Various fixes for working rtwn #2385

jrtc27 · 2025-04-01T22:11:25Z

rtwn: ensure TX work isn't scheduled during reset / abort
rtwn: change the USB TX transfers to only do one pending transfer per endpoint
rtwn: enable FCS in the recive config to work around truncated frames
rtwn: don't do 64 bit TSF extension by default
rtwn: make sure RCR_APPFCS stays set in monitor mode / mode changes.
net80211: crypto: ccmp: fix more hardware offload bits
net80211: validate control frame TA/RA before further processing
rtwn: enable reception of BAR frames
rtwn: Disable IP/TCP/UDP checksum offloading
rtwn: Add missing subobject bounds annotations
net80211: Don't bound structs that extend radiotap headers
net80211: Fix subobject bounds issue in IEEE80211_IOC_CHANINFO

Don't schedule work during reset / abort. For USB NICs, work must not be scheduled during a call to rtwn_usb_abort_xfers(), as then it'll cause the call to usbd_transfer_drain() to hang.
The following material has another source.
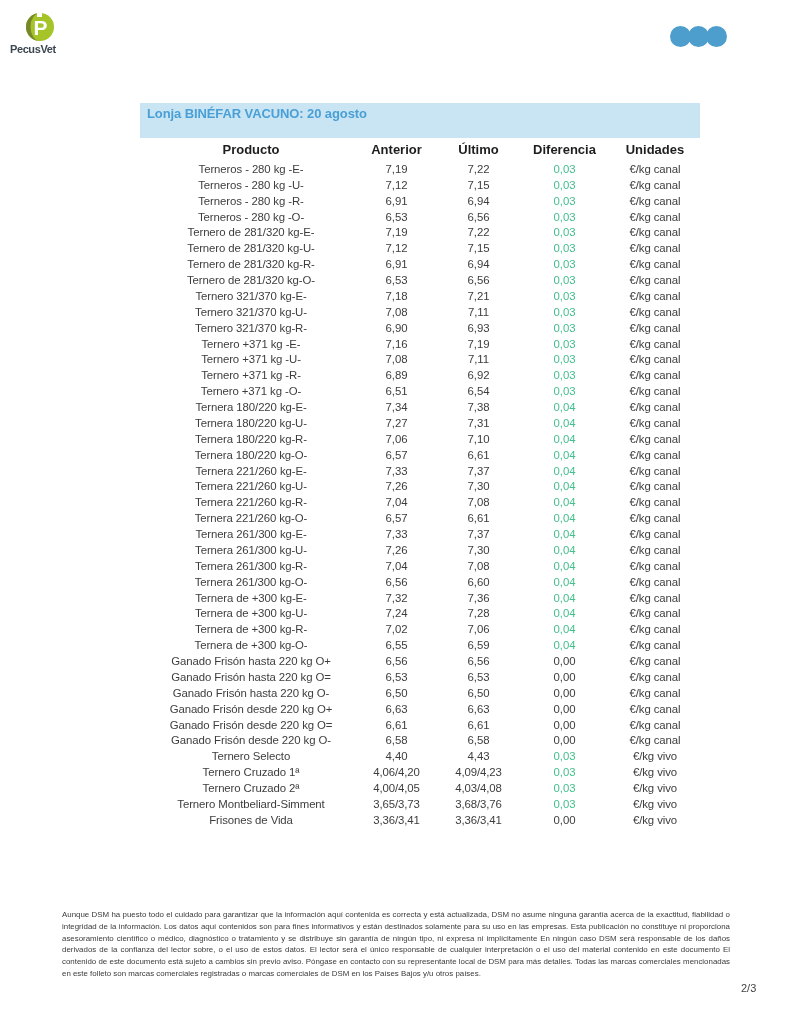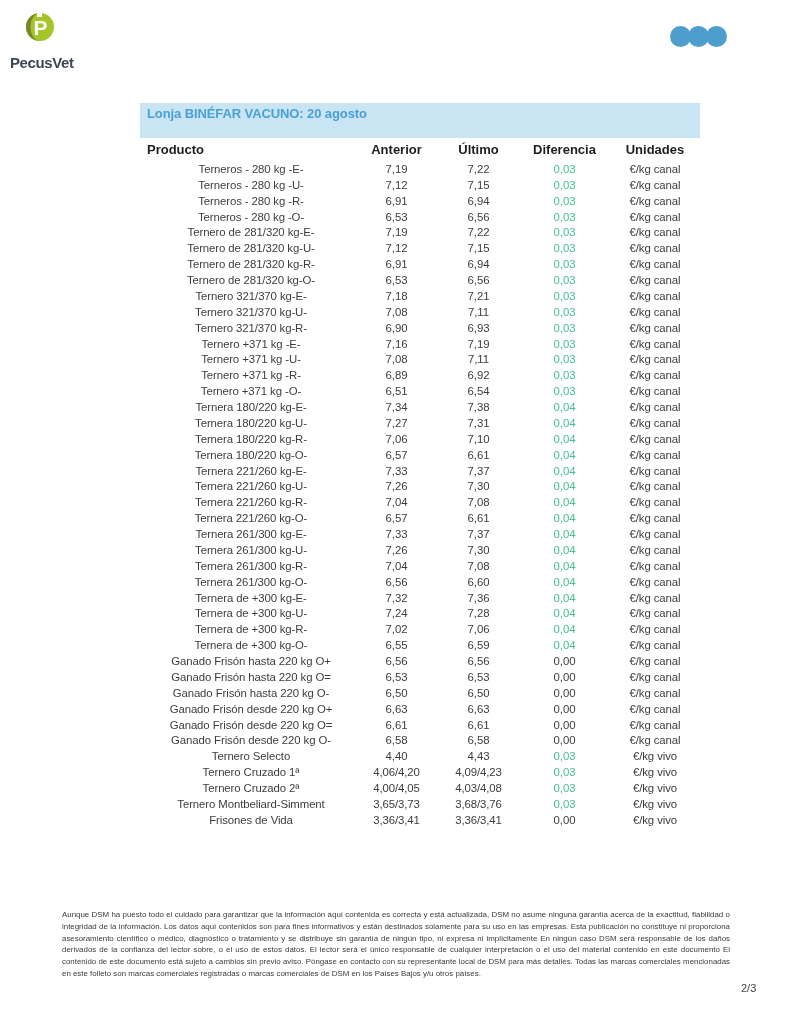"PecusVet" .logo-text { font-size: 15px -> 11px; margin-top: 12px -> 1px }
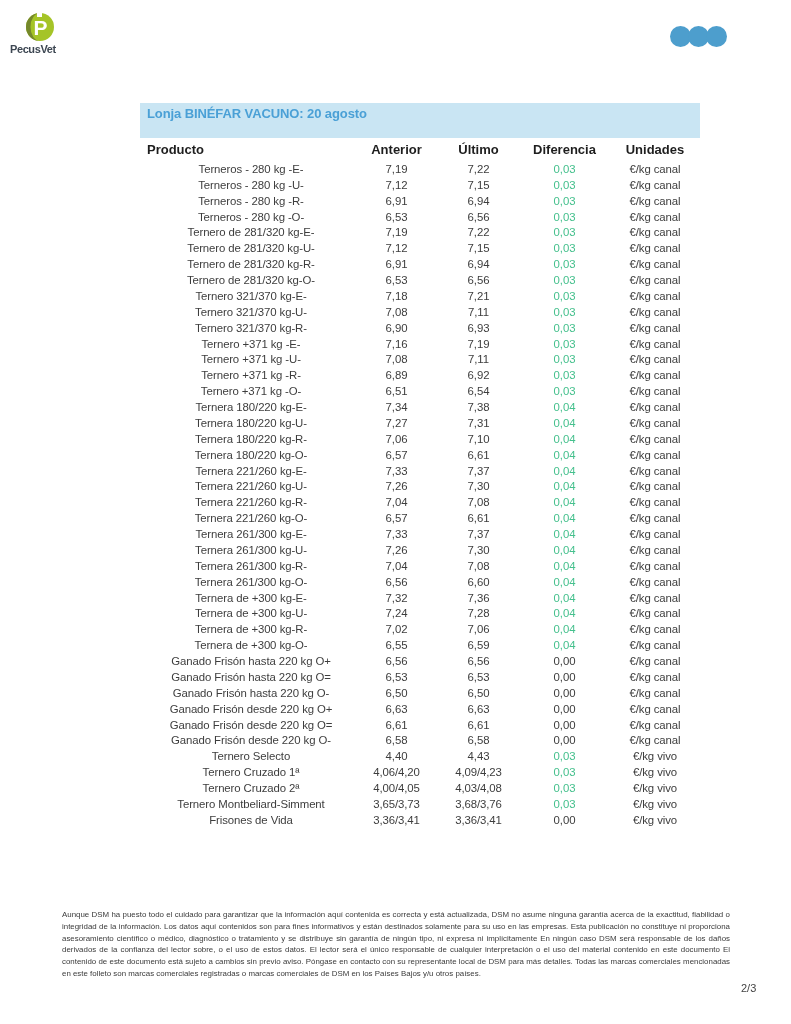"Producto" table.price th.left { text-align: left -> center }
This fixes a hang I've been seeing where the NIC hits a TX timeout and then the reset/re-init path is called. If data is scheduled to be transmitted in that window, the call to usbd_transfer_drain() would hang and require a hard reboot to recover. Differential Revision: https://reviews.freebsd.org/D47479 (cherry picked from commit 8838f3c32ac0ebcb8b20863f8c455375039a505e)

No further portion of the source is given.